- **Assigned task**: Exclude the images and repeat all remaining entries exactly.

################

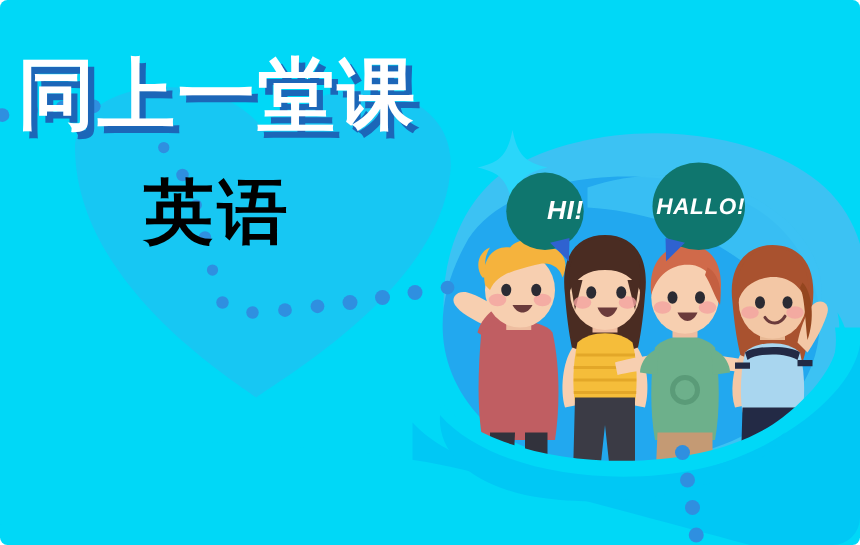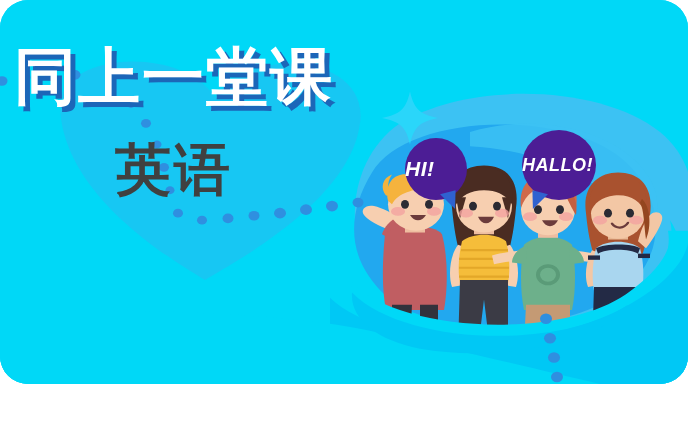--- a/index.html
+++ b/index.html
@@ -6,22 +6,22 @@
     margin: 0;
     padding: 0;
     background: #ffffff;
   }
   body {
     font-family: "Liberation Sans", sans-serif;
   }
   #poster {
     position: relative;
     width: 688px;
-    height: 384px;
-    border-radius: 28px;
+    height: 436px;
+    border-radius: 6px;
     overflow: hidden;
     background: #00d8f7;
   }
   .layer {
     position: absolute;
     inset: 0;
     width: 100%;
     height: 100%;
   }
   
@@ -43,45 +43,45 @@
     text-shadow: 5px 5px 0 #1c66b8;
     white-space: nowrap;
   }
   .subject {
     margin-top: 34px;
     font-family: "Liberation Sans", "DejaVu Sans", sans-serif;
     font-weight: bold;
     font-size: 56px;
     line-height: 1;
     letter-spacing: 3px;
-    color: #404040;
+    color: #000000;
     white-space: nowrap;
   }
   .grade-badge {
     display: inline-block;
     margin-top: 22px;
     padding: 7px 30px 9px 30px;
     border-radius: 999px;
     background: #7debf7;
     color: #1d6cb5;
     font-family: "Liberation Sans", "DejaVu Sans", sans-serif;
     font-weight: bold;
     font-size: 31px;
     line-height: 1.18;
     letter-spacing: 1px;
     white-space: nowrap;
   }
   
   .bubble {
     position: absolute;
     border-radius: 50%;
-    background: #4c1d95;
+    background: #0f766e;
     display: flex;
     align-items: center;
-    justify-content: flex-start;
+    justify-content: flex-end;
     z-index: 30;
   }
   .bubble span {
     color: #ffffff;
     font-family: "Liberation Sans", "DejaVu Sans", sans-serif;
     font-weight: bold;
     font-style: italic;
     letter-spacing: 0.5px;
   }
   #bubble-hi {

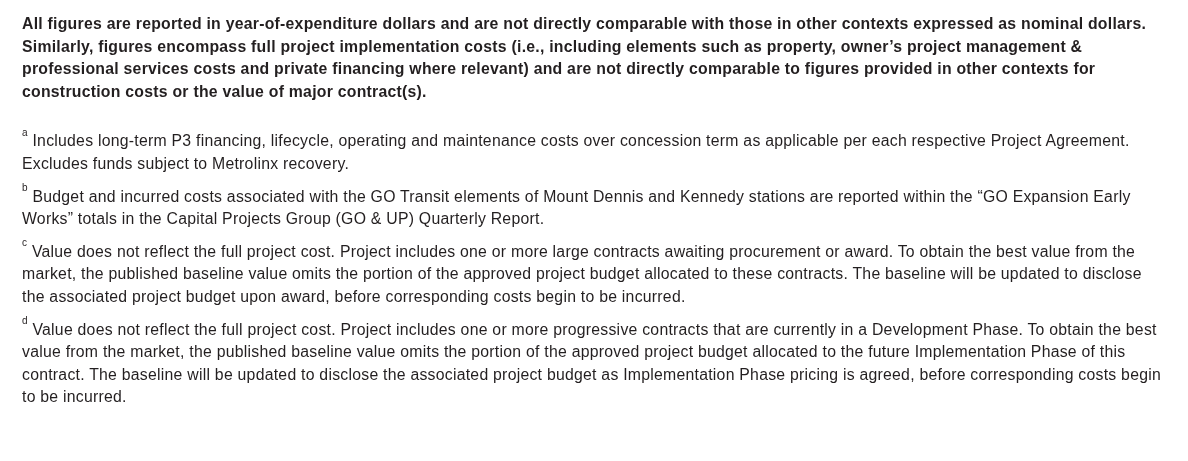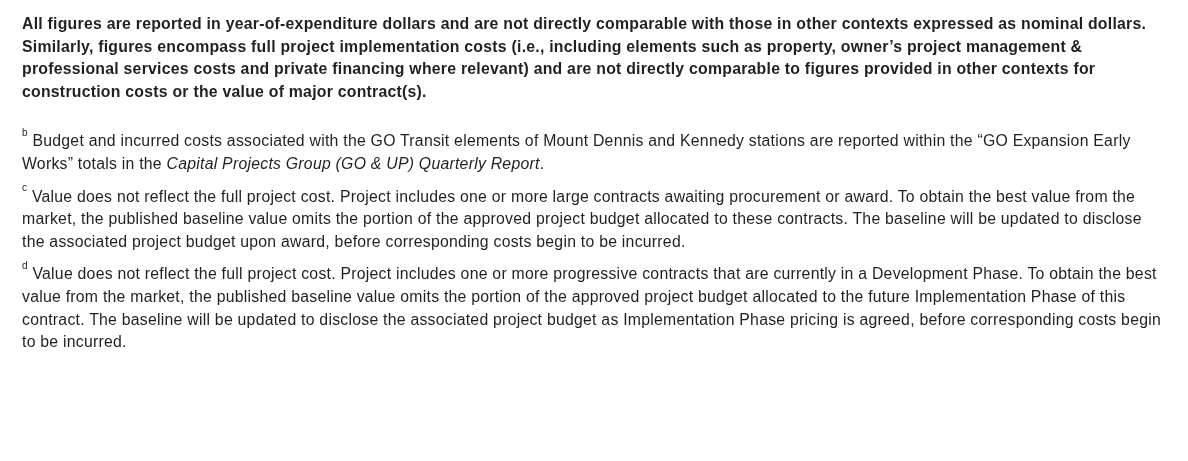--- a/index.html
+++ b/index.html
@@ -38,30 +38,30 @@
   .fn-marker{
     font-size:10px;
     line-height:0;
     position:relative;
     top:-0.42em;
   }
   .bold-lead{
     font-weight:normal;
   }
   .italic-run{
-    font-style:italic;
   }
 </style>
 </head>
 <body>
 
 <div class="page">
 
   <p class="para intro">All figures are reported in year-of-expenditure dollars and are not directly comparable with those in other contexts expressed as nominal dollars. Similarly, figures encompass full project implementation costs (i.e., including elements such as property, owner’s project management &amp; professional services costs and private financing where relevant) and are not directly comparable to figures provided in other contexts for construction costs or the value of major contract(s).</p>
 
+  <p class="para"><sup class="fn-marker">a</sup><span> Includes long-term P3 financing, lifecycle, operating and maintenance costs over concession term as applicable per each respective Project Agreement. Excludes funds subject to Metrolinx recovery.</span></p>
 
   <p class="para"><sup class="fn-marker">b</sup><span> Budget and incurred costs associated with the GO Transit elements of Mount Dennis and Kennedy stations are reported within the “GO Expansion Early Works” totals in the </span><span class="italic-run">Capital Projects Group (GO &amp; UP) Quarterly Report</span><span>.</span></p>
 
   <p class="para"><sup class="fn-marker">c</sup><span class="bold-lead"> Value does not reflect the full project cost.</span><span> Project includes one or more large contracts awaiting procurement or award. To obtain the best value from the market, the published baseline value omits the portion of the approved project budget allocated to these contracts. The baseline will be updated to disclose the associated project budget upon award, before corresponding costs begin to be incurred.</span></p>
 
   <p class="para"><sup class="fn-marker">d</sup><span class="bold-lead"> Value does not reflect the full project cost.</span><span> Project includes one or more progressive contracts that are currently in a Development Phase. To obtain the best value from the market, the published baseline value omits the portion of the approved project budget allocated to the future Implementation Phase of this contract. The baseline will be updated to disclose the associated project budget as Implementation Phase pricing is agreed, before corresponding costs begin to be incurred.</span></p>
 
 </div>
 
 </body></html>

################

- **Written solution**:
--- a/index.html
+++ b/index.html
@@ -6,22 +6,22 @@
     margin: 0;
     padding: 0;
     background: #ffffff;
   }
   body {
     font-family: "Liberation Sans", sans-serif;
   }
   #poster {
     position: relative;
     width: 688px;
-    height: 384px;
-    border-radius: 28px;
+    height: 436px;
+    border-radius: 6px;
     overflow: hidden;
     background: #00d8f7;
   }
   .layer {
     position: absolute;
     inset: 0;
     width: 100%;
     height: 100%;
   }
   
@@ -43,45 +43,45 @@
     text-shadow: 5px 5px 0 #1c66b8;
     white-space: nowrap;
   }
   .subject {
     margin-top: 34px;
     font-family: "Liberation Sans", "DejaVu Sans", sans-serif;
     font-weight: bold;
     font-size: 56px;
     line-height: 1;
     letter-spacing: 3px;
-    color: #404040;
+    color: #000000;
     white-space: nowrap;
   }
   .grade-badge {
     display: inline-block;
     margin-top: 22px;
     padding: 7px 30px 9px 30px;
     border-radius: 999px;
     background: #7debf7;
     color: #1d6cb5;
     font-family: "Liberation Sans", "DejaVu Sans", sans-serif;
     font-weight: bold;
     font-size: 31px;
     line-height: 1.18;
     letter-spacing: 1px;
     white-space: nowrap;
   }
   
   .bubble {
     position: absolute;
     border-radius: 50%;
-    background: #4c1d95;
+    background: #0f766e;
     display: flex;
     align-items: center;
-    justify-content: flex-start;
+    justify-content: flex-end;
     z-index: 30;
   }
   .bubble span {
     color: #ffffff;
     font-family: "Liberation Sans", "DejaVu Sans", sans-serif;
     font-weight: bold;
     font-style: italic;
     letter-spacing: 0.5px;
   }
   #bubble-hi {

--- a/index.html
+++ b/index.html
@@ -38,30 +38,30 @@
   .fn-marker{
     font-size:10px;
     line-height:0;
     position:relative;
     top:-0.42em;
   }
   .bold-lead{
     font-weight:normal;
   }
   .italic-run{
-    font-style:italic;
   }
 </style>
 </head>
 <body>
 
 <div class="page">
 
   <p class="para intro">All figures are reported in year-of-expenditure dollars and are not directly comparable with those in other contexts expressed as nominal dollars. Similarly, figures encompass full project implementation costs (i.e., including elements such as property, owner’s project management &amp; professional services costs and private financing where relevant) and are not directly comparable to figures provided in other contexts for construction costs or the value of major contract(s).</p>
 
+  <p class="para"><sup class="fn-marker">a</sup><span> Includes long-term P3 financing, lifecycle, operating and maintenance costs over concession term as applicable per each respective Project Agreement. Excludes funds subject to Metrolinx recovery.</span></p>
 
   <p class="para"><sup class="fn-marker">b</sup><span> Budget and incurred costs associated with the GO Transit elements of Mount Dennis and Kennedy stations are reported within the “GO Expansion Early Works” totals in the </span><span class="italic-run">Capital Projects Group (GO &amp; UP) Quarterly Report</span><span>.</span></p>
 
   <p class="para"><sup class="fn-marker">c</sup><span class="bold-lead"> Value does not reflect the full project cost.</span><span> Project includes one or more large contracts awaiting procurement or award. To obtain the best value from the market, the published baseline value omits the portion of the approved project budget allocated to these contracts. The baseline will be updated to disclose the associated project budget upon award, before corresponding costs begin to be incurred.</span></p>
 
   <p class="para"><sup class="fn-marker">d</sup><span class="bold-lead"> Value does not reflect the full project cost.</span><span> Project includes one or more progressive contracts that are currently in a Development Phase. To obtain the best value from the market, the published baseline value omits the portion of the approved project budget allocated to the future Implementation Phase of this contract. The baseline will be updated to disclose the associated project budget as Implementation Phase pricing is agreed, before corresponding costs begin to be incurred.</span></p>
 
 </div>
 
 </body></html>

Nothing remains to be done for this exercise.